(Source records)
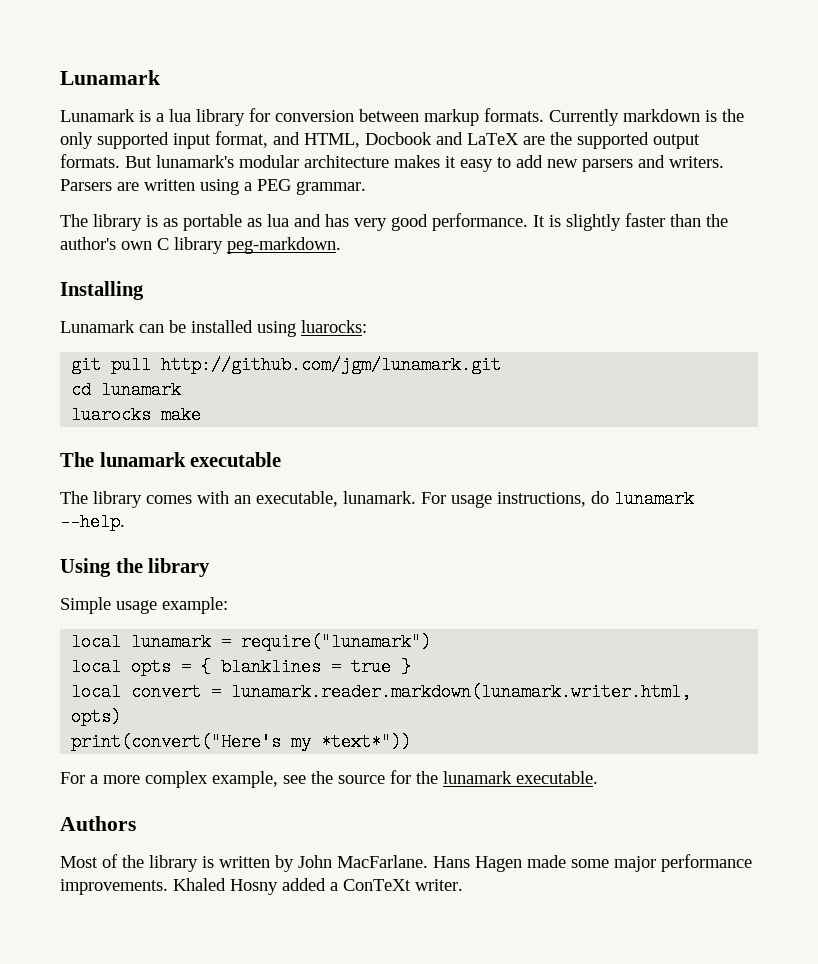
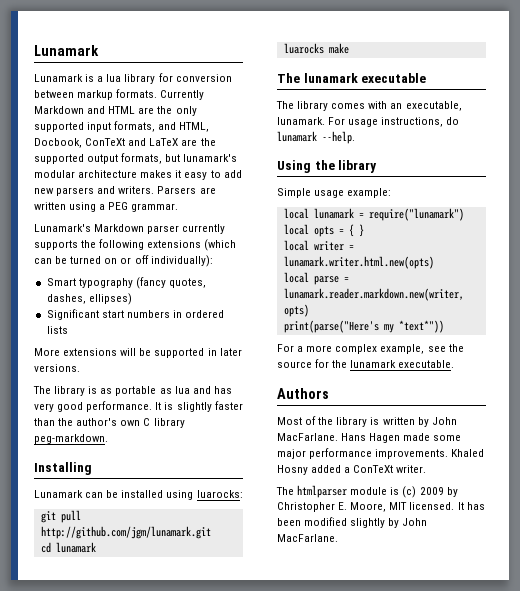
- Currently markdown is the only supported input format, and HTML, Docbook and LaTeX are the supported output formats. But lunamark's modular architecture makes it easy to add new parsers and writers.
+ Currently Markdown and HTML are the only supported input formats, and HTML, Docbook, ConTeXt and LaTeX are the supported output formats, but lunamark's modular architecture makes it easy to add new parsers and writers.
+ Lunamark's Markdown parser currently supports the following extensions (which can be turned on or off individually):
+ Smart typography (fancy quotes, dashes, ellipses)
+ Significant start numbers in ordered lists
+ More extensions will be supported in later versions.
- local opts = { blanklines = true }
+ local opts = { }
- local convert = lunamark.reader.markdown(lunamark.writer.html, opts)
+ local writer = lunamark.writer.html.new(opts)
+ local parse = lunamark.reader.markdown.new(writer, opts)
- print(convert("Here's my *text*"))
+ print(parse("Here's my *text*"))
+ The htmlparser module is (c) 2009 by Christopher E. Moore, MIT licensed. It has been modified slightly by John MacFarlane.

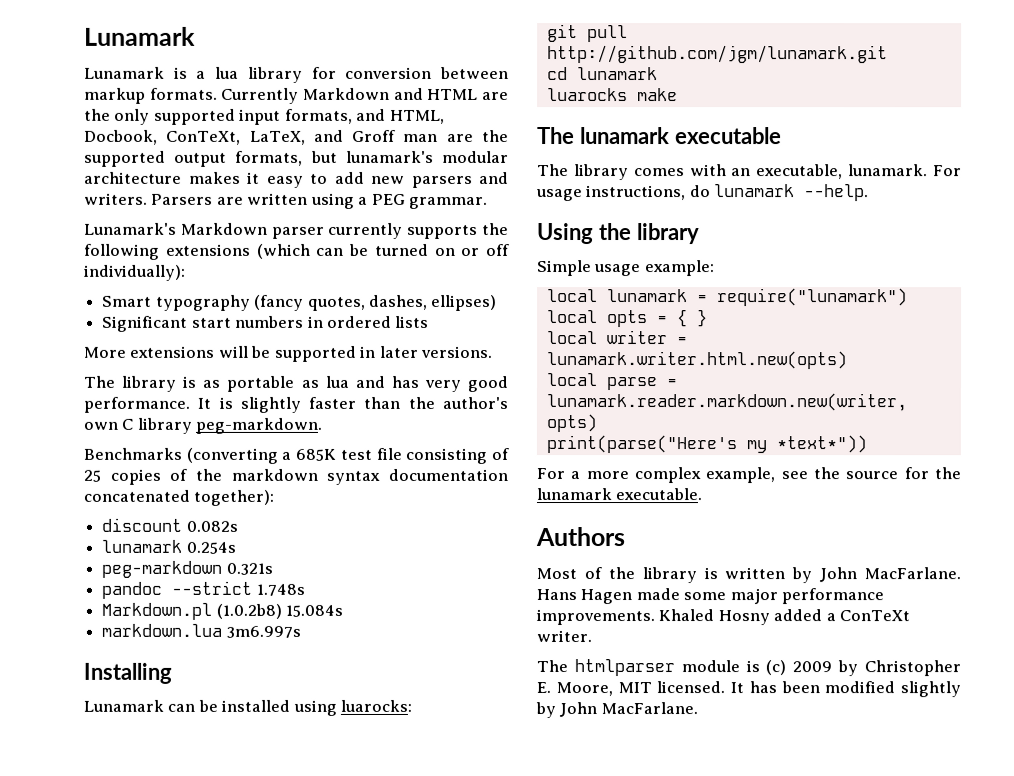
- Currently Markdown and HTML are the only supported input formats, and HTML, Docbook, ConTeXt and LaTeX are the supported output formats, but lunamark's modular architecture makes it easy to add new parsers and writers.
+ Currently Markdown and HTML are the only supported input formats, and HTML, Docbook, ConTeXt, LaTeX, and Groff man are the supported output formats, but lunamark's modular architecture makes it easy to add new parsers and writers.
+ Benchmarks (converting a 685K test file consisting of 25 copies of the markdown syntax documentation concatenated together):
+ discount 0.082s
+ lunamark 0.254s
+ peg-markdown 0.321s
+ pandoc --strict 1.748s
+ Markdown.pl (1.0.2b8) 15.084s
+ markdown.lua 3m6.997s

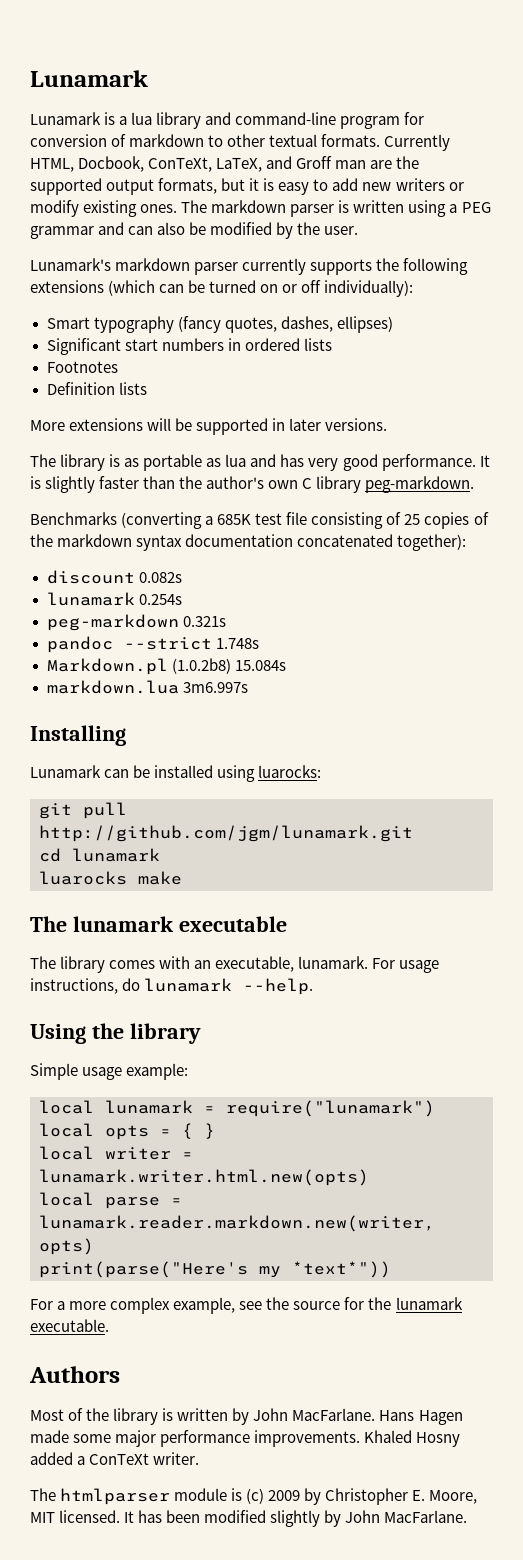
- Lunamark is a lua library for conversion between markup formats. Currently Markdown and HTML are the only supported input formats, and HTML, Docbook, ConTeXt, LaTeX, and Groff man are the supported output formats, but lunamark's modular architecture makes it easy to add new parsers and writers. Parsers are written using a PEG grammar.
+ Lunamark is a lua library and command-line program for conversion of markdown to other textual formats. Currently HTML, Docbook, ConTeXt, LaTeX, and Groff man are the supported output formats, but it is easy to add new writers or modify existing ones. The markdown parser is written using a PEG grammar and can also be modified by the user.
- Lunamark's Markdown parser currently supports the following extensions (which can be turned on or off individually):
+ Lunamark's markdown parser currently supports the following extensions (which can be turned on or off individually):
+ Footnotes
+ Definition lists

• WHAT NEEDS TO BE DONE: The copy you write must hold every record verbatim and none of the pictures.

• ANSWER FOR THIS EXERCISE:
- Currently markdown is the only supported input format, and HTML, Docbook and LaTeX are the supported output formats. But lunamark's modular architecture makes it easy to add new parsers and writers.
+ Currently Markdown and HTML are the only supported input formats, and HTML, Docbook, ConTeXt and LaTeX are the supported output formats, but lunamark's modular architecture makes it easy to add new parsers and writers.
+ Lunamark's Markdown parser currently supports the following extensions (which can be turned on or off individually):
+ Smart typography (fancy quotes, dashes, ellipses)
+ Significant start numbers in ordered lists
+ More extensions will be supported in later versions.
- local opts = { blanklines = true }
+ local opts = { }
- local convert = lunamark.reader.markdown(lunamark.writer.html, opts)
+ local writer = lunamark.writer.html.new(opts)
+ local parse = lunamark.reader.markdown.new(writer, opts)
- print(convert("Here's my *text*"))
+ print(parse("Here's my *text*"))
+ The htmlparser module is (c) 2009 by Christopher E. Moore, MIT licensed. It has been modified slightly by John MacFarlane.

- Currently Markdown and HTML are the only supported input formats, and HTML, Docbook, ConTeXt and LaTeX are the supported output formats, but lunamark's modular architecture makes it easy to add new parsers and writers.
+ Currently Markdown and HTML are the only supported input formats, and HTML, Docbook, ConTeXt, LaTeX, and Groff man are the supported output formats, but lunamark's modular architecture makes it easy to add new parsers and writers.
+ Benchmarks (converting a 685K test file consisting of 25 copies of the markdown syntax documentation concatenated together):
+ discount 0.082s
+ lunamark 0.254s
+ peg-markdown 0.321s
+ pandoc --strict 1.748s
+ Markdown.pl (1.0.2b8) 15.084s
+ markdown.lua 3m6.997s

- Lunamark is a lua library for conversion between markup formats. Currently Markdown and HTML are the only supported input formats, and HTML, Docbook, ConTeXt, LaTeX, and Groff man are the supported output formats, but lunamark's modular architecture makes it easy to add new parsers and writers. Parsers are written using a PEG grammar.
+ Lunamark is a lua library and command-line program for conversion of markdown to other textual formats. Currently HTML, Docbook, ConTeXt, LaTeX, and Groff man are the supported output formats, but it is easy to add new writers or modify existing ones. The markdown parser is written using a PEG grammar and can also be modified by the user.
- Lunamark's Markdown parser currently supports the following extensions (which can be turned on or off individually):
+ Lunamark's markdown parser currently supports the following extensions (which can be turned on or off individually):
+ Footnotes
+ Definition lists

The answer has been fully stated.